I use 1Password to synchronize and store logins, passwords, CC/bank info, and
other specific personal numbers (passport/ID, membership programs, etc). This
solves two problems: I can view the info easily without hunting for the
information, and I can sync it easily with my spouse. Moving to this has
simplified a lot of the tedious "number management" that is modern life.

Important single and recurring events for me and my spouse go in digital
calendar that syncs to mobile devices, with reminders. I use this for
everything - work meetings, travel, fill out my fantasy sports roster, change
my toothbrush, etc. You shouldn't have to live off your calendar, but I've
found this very useful for things I'd like to make sure I do but would forget
with high frequency.

------
zwieback
\- Scraps of paper on the fridge.
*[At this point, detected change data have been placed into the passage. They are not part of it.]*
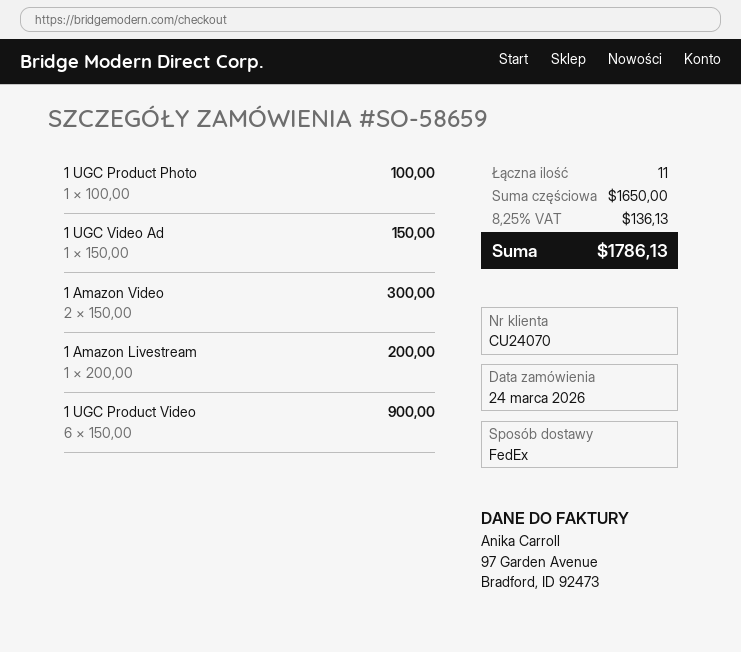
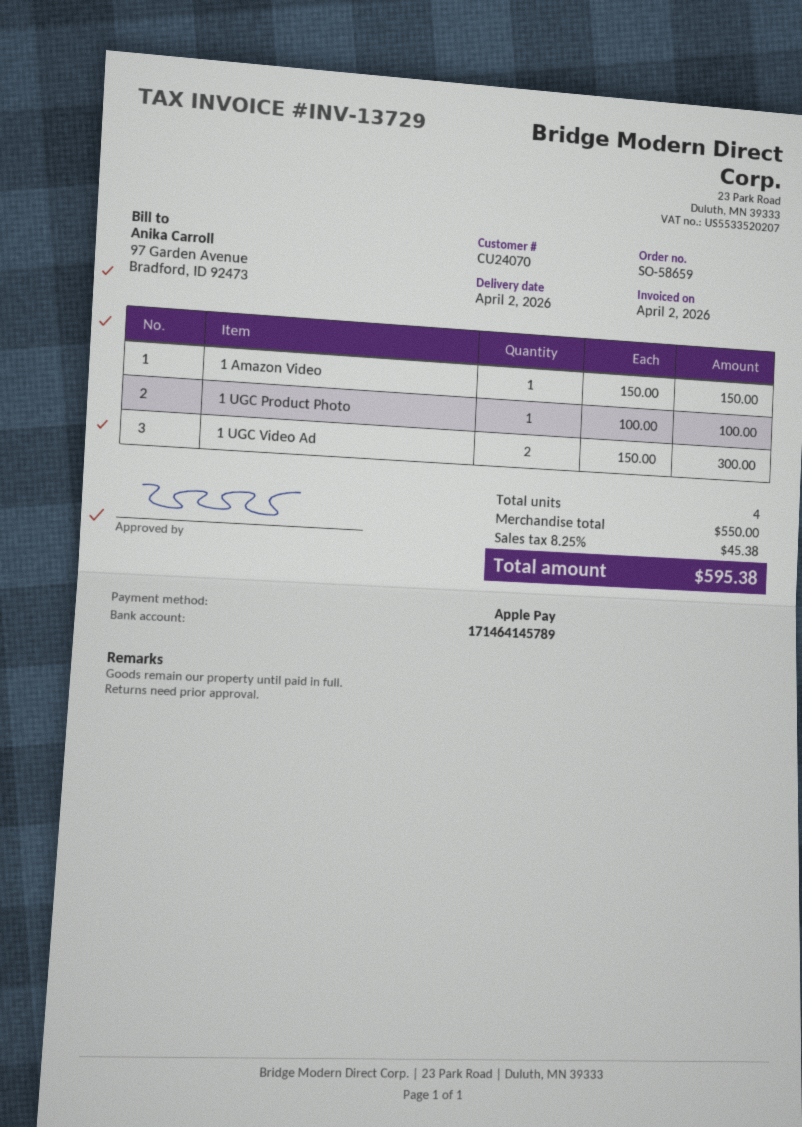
1 UGC Video Ad: 1 x 150.00 = 150.00 -> 2 x 150.00 = 300.00
1 Amazon Video: 2 x 150.00 = 300.00 -> 1 x 150.00 = 150.00
1 Amazon Livestream: 1 x 200.00 = 200.00 -> none
1 UGC Product Video: 6 x 150.00 = 900.00 -> none
total quantity: 11 -> 4
subtotal: 1650.00 -> 550.00
tax: 8.25% = 136.13 -> 8.25% = 45.38
total: 1786.13 -> 595.38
High-priority items go on the hood above the
stove where everybody sees them.

\- Outlook for everything email/calendar/notes

\- Alarm clock on the phone for stuff I might forget

------
revicon
I have a notebook called "Captain's Log" that I constantly post things into. I
have my Evernote app set to default to that notebook. Everytime I hear
something on the radio I want to look up, I type a few of the lyrics into a
note and save it and it goes into the Captain's Log for perusal later.
Everytime I have something I need to remember to do I post a note into the
Captain's log and add a "todo" tag to it so I can sort those out when needed.
All meeting notes go in there too. When I start coding something I take notes
on what I'm working on in a note so that I can go back and remember what I did
when I was working on that thing I can't quite remember.

I can sort that notebook by "date created" and see a log of my life going back
in time and I've found it very useful.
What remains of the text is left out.